- Vendors are expanding the definition of “small cells.”
- It’s not just a semantic question.
At this point in the small-cell hype cycle, you might think we’re far past the time when anyone could ask aloud what a small cell is without shame. However, the question is actually getting harder to answer, not easier.
In early 2012, when the major RAN infrastructure vendors really committed to small cells in concert (most of them unveiling new solutions), there was no shame in asking: how are these small cells different from the low-capacity base stations vendors have been offering for years? The short answer is that those old low-capacity base stations were historically aimed at expanding coverage in low-traffic areas, whereas the new kind were aimed mainly at adding capacity inside existing macrocells.

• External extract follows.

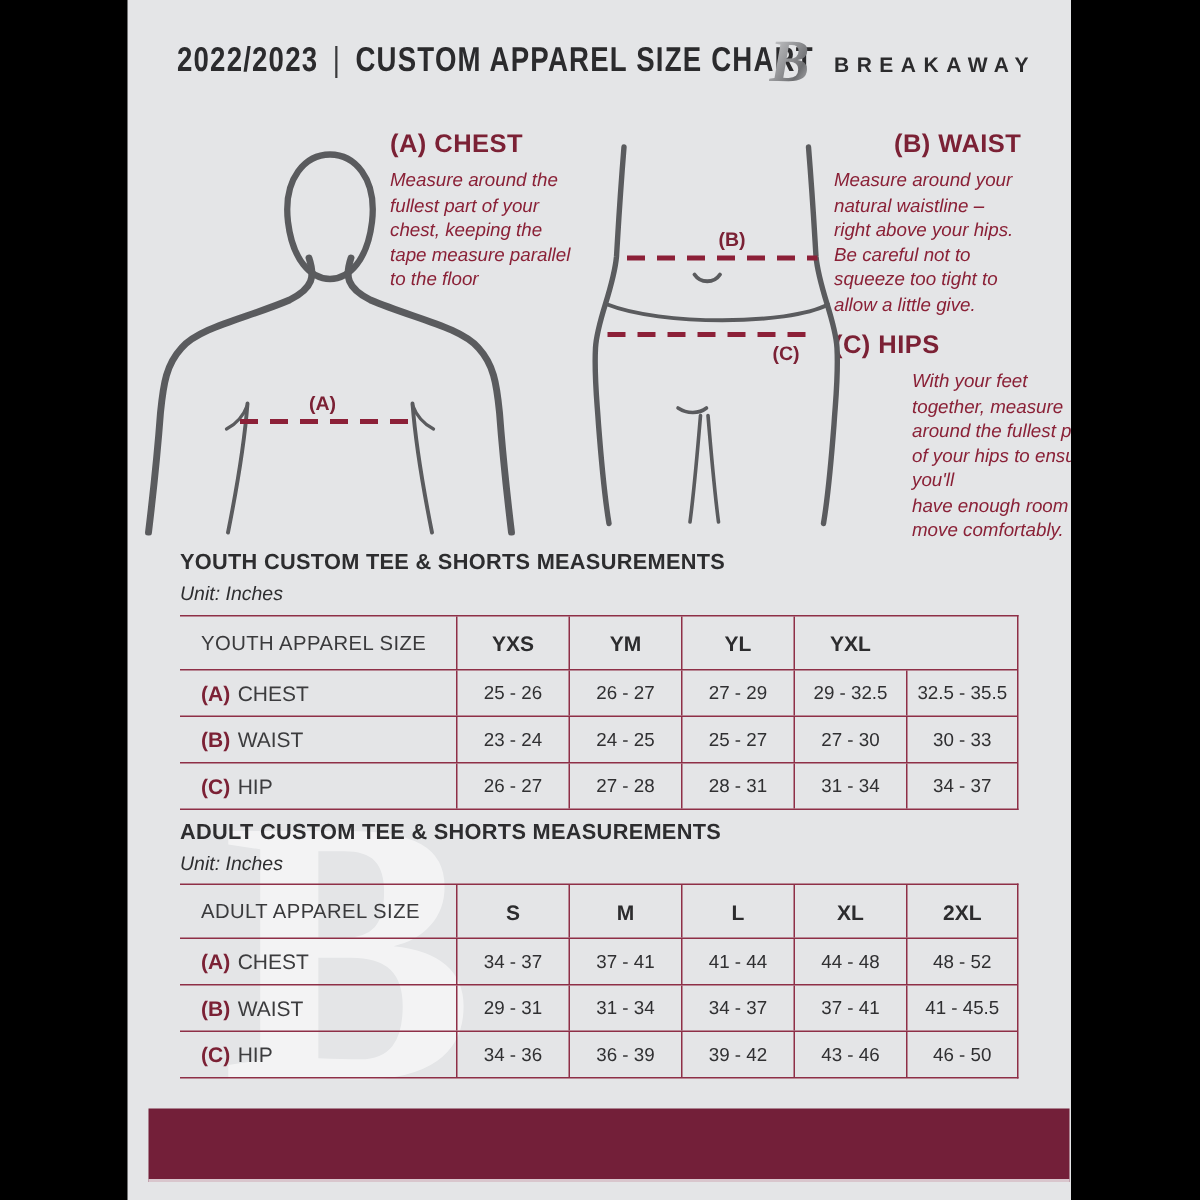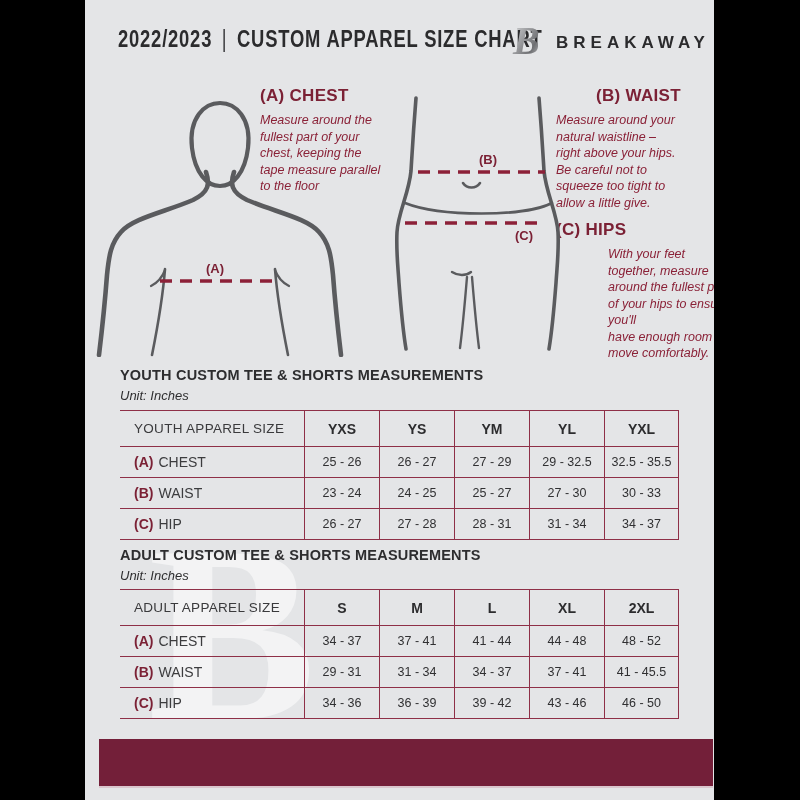"BREAKAWAY" .brand-name { font-size: 17px -> 14px }
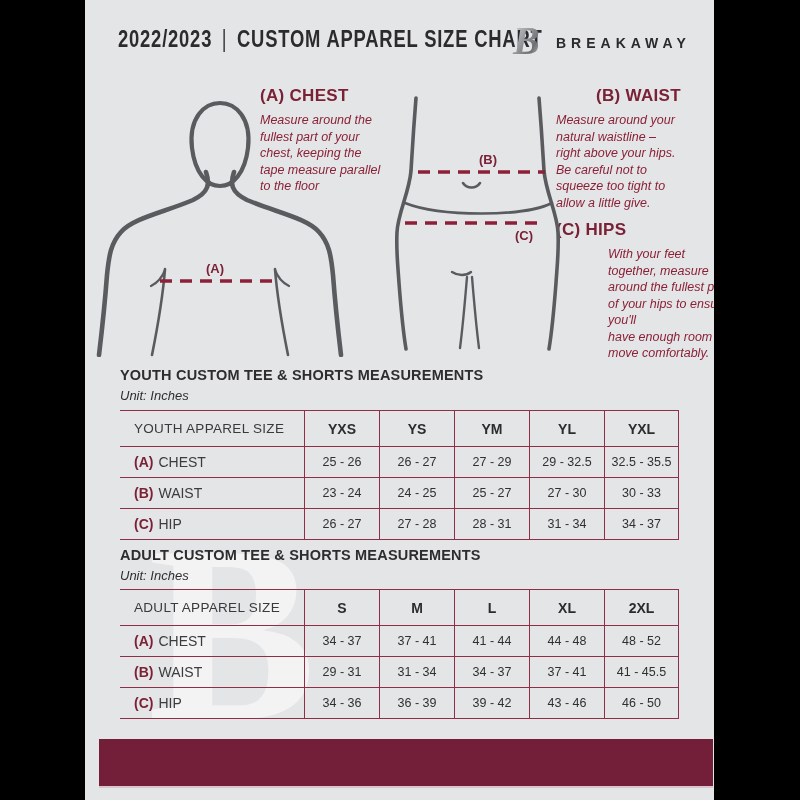"YS" div.td { html: <div>YS</div> -> none }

That definition would have been easy enough to grasp, but then Cisco had to get involved. Since Cisco is bringing its considerable WiFi assets to bear in the small-cell game, it’s been referring to WiFi access points as “small cells,” capitalizing on the buzzwords and taking advantage of the increasingly blurry line between licensed and unlicensed spectrum in operator networks. At first glance, this seemed like Cisco’s campaign alone – a way for the company to magnify its presence in the small-cell space to compensate for its lack of a broader RAN portfolio. As traditional RAN vendors increasingly make WiFi a part of their small-cell stories, however, those rivals might very well follow Cisco’s lead on this point. So, WiFi APs are small cells too? Okay. Got it.

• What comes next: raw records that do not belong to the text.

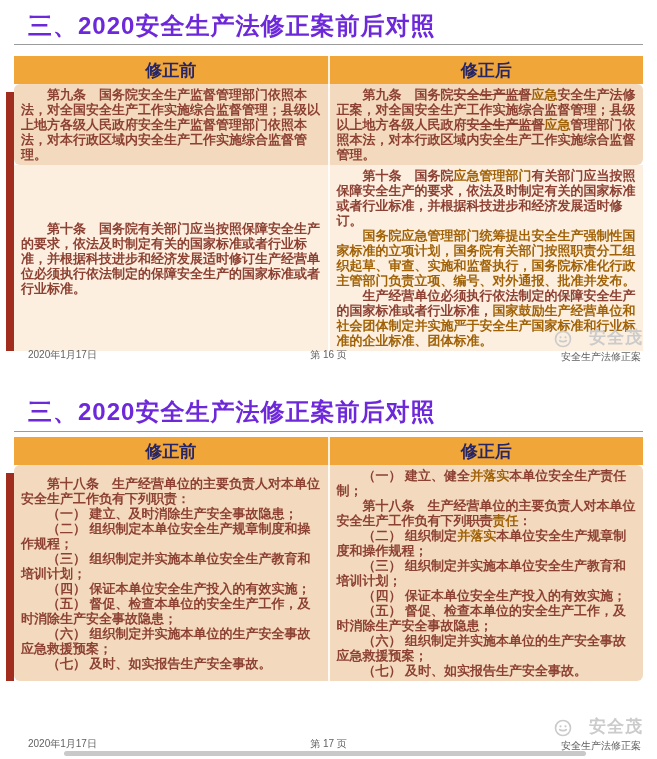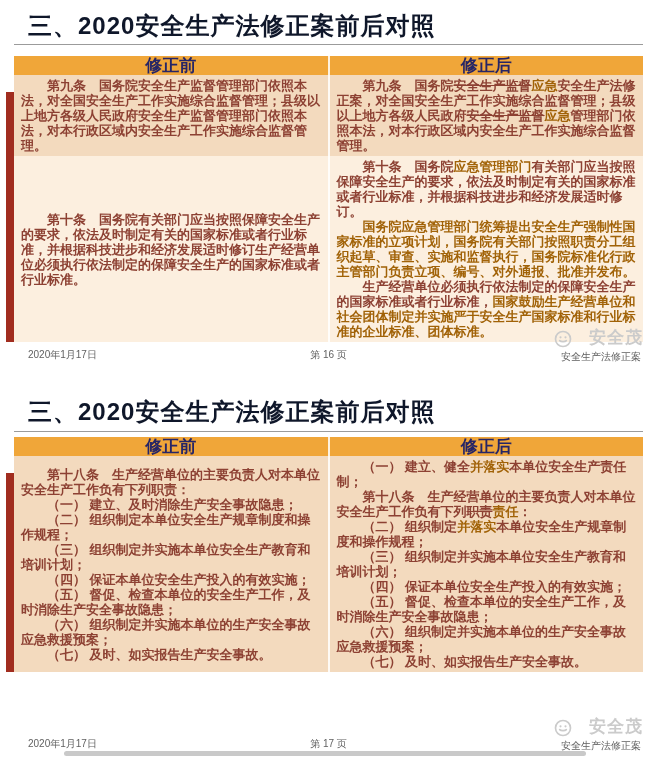"三、2020安全生产法修正案前后对照" .slide-title { color: #0f172a -> #6d28d9 }
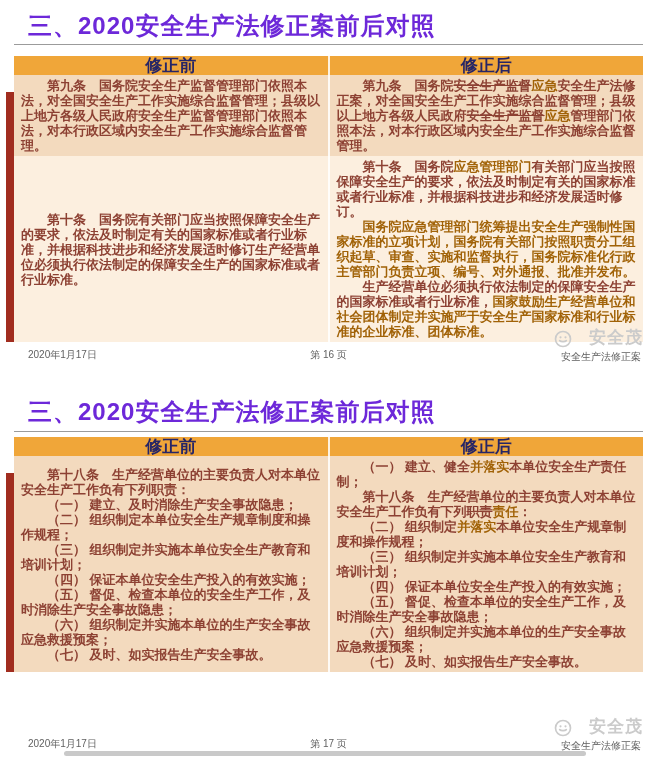"修正前" .thead { height: 19px -> 28px }
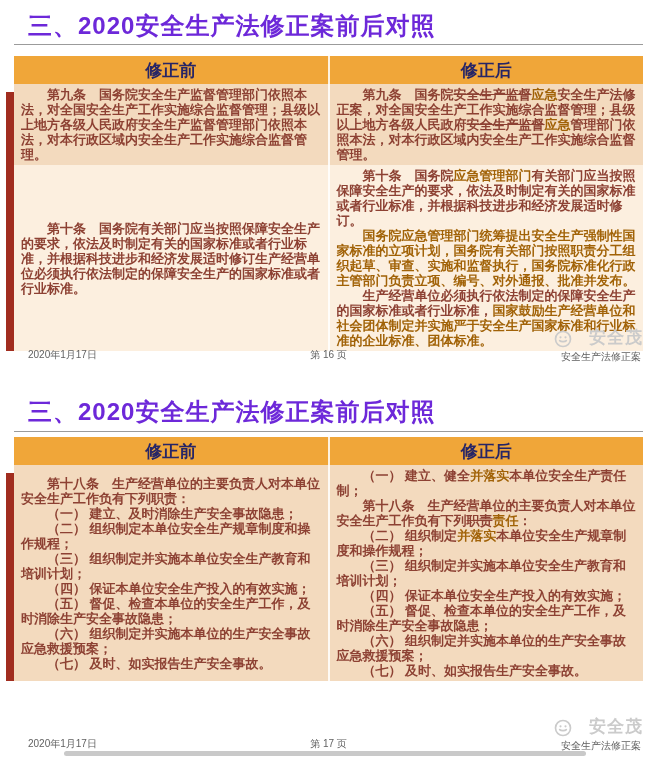"第九条" .tr.shade-a { border-radius: none -> 6px }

Then Huawei and Ericsson ruined everything. When operators’ interest in small cells shifted from outdoor to indoor deployments in 2013, Huawei unveiled an indoor enterprise solution, billed as a small-cell solution, which was actually a remote-radio solution: a baseband unit and radio hub cable-connected to small radio units. A few months later, Ericsson debuted its Radio Dot System for indoor enterprise environments, going on CNN to show off how tiny the system’s ashtray-sized radio unit is, even though the system also includes separate hub and baseband units that are considerably larger. Ericsson even claimed the Dot has “redefined” small cells, which is either understatement or heresy, since the system uses a macrocell baseband unit. In fact, given that macro BBU, there’s no shame in asking: should this (or Huawei’s aforementioned LampSite) even be considered a “small cell”?

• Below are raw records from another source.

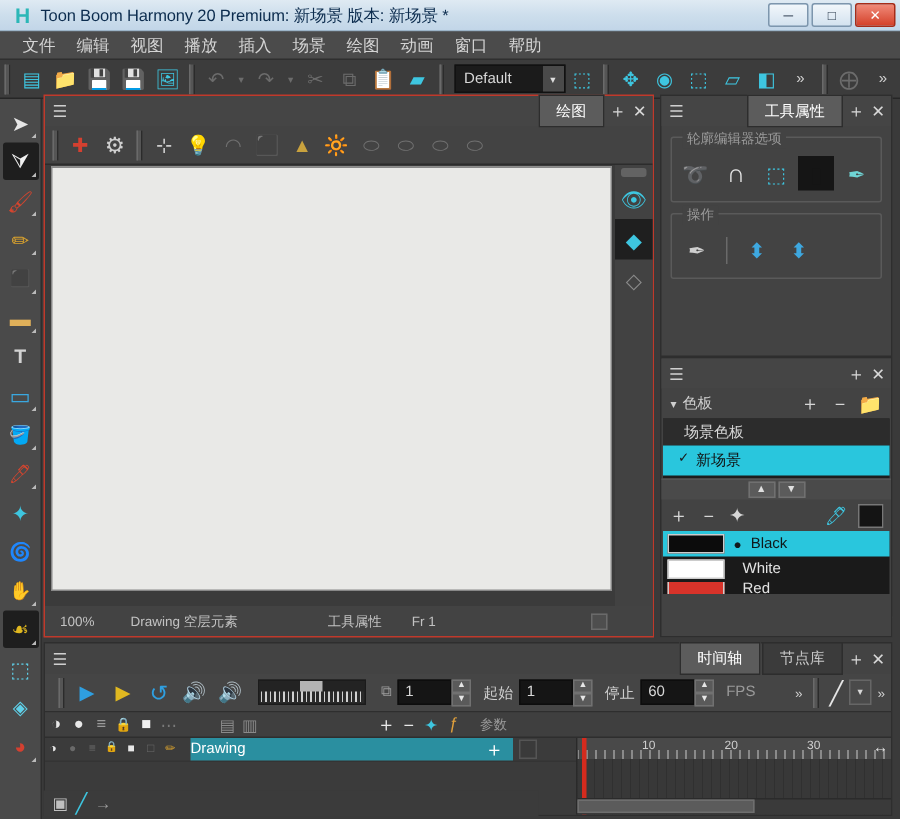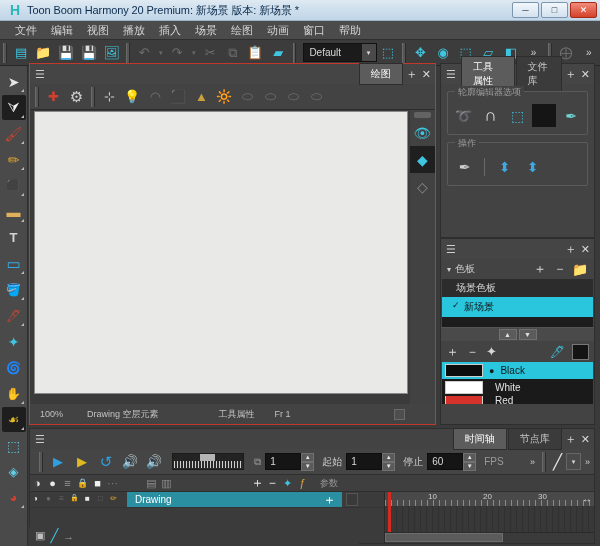"文件库" span.ptab { html: <span>文件库</span> -> none }
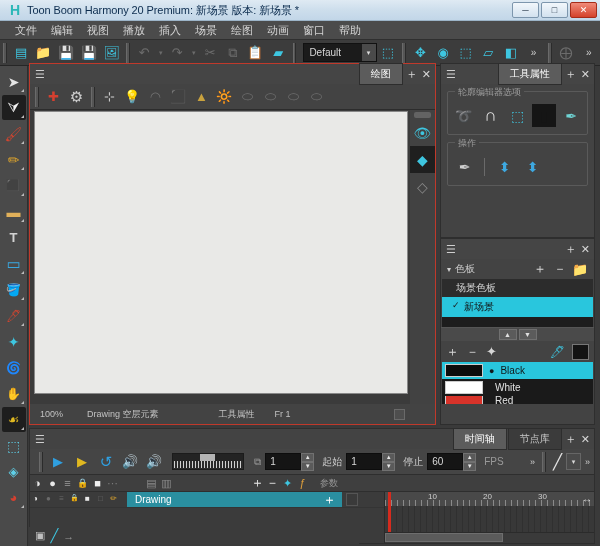"场景色板" div { height: 48px -> 40px }
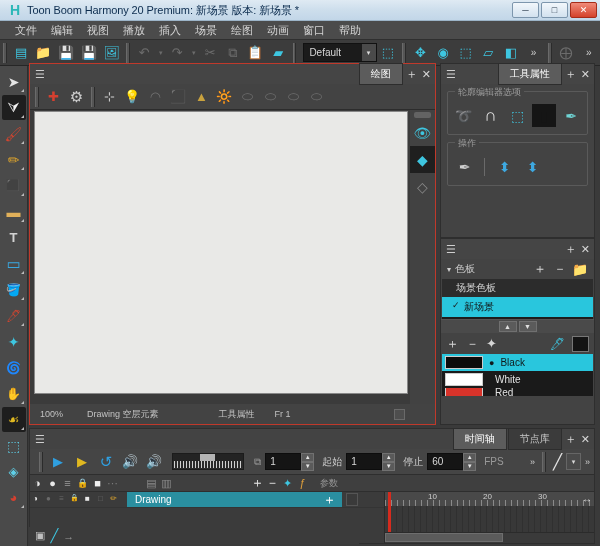"Drawing" .lname-cell { padding-left: 8px -> none }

Sure, you could dismiss these questions as semantics. Still, they highlight an important point. The small-cell market is still being defined and redefined. Large deployments, for the most part, haven’t yet begun. Vendors are demonstrating ways to play in the space without being constrained by assumptions of what small cells are and are not. Going forward, they’ll have to stay focused less on what small cells are and more on what they could be.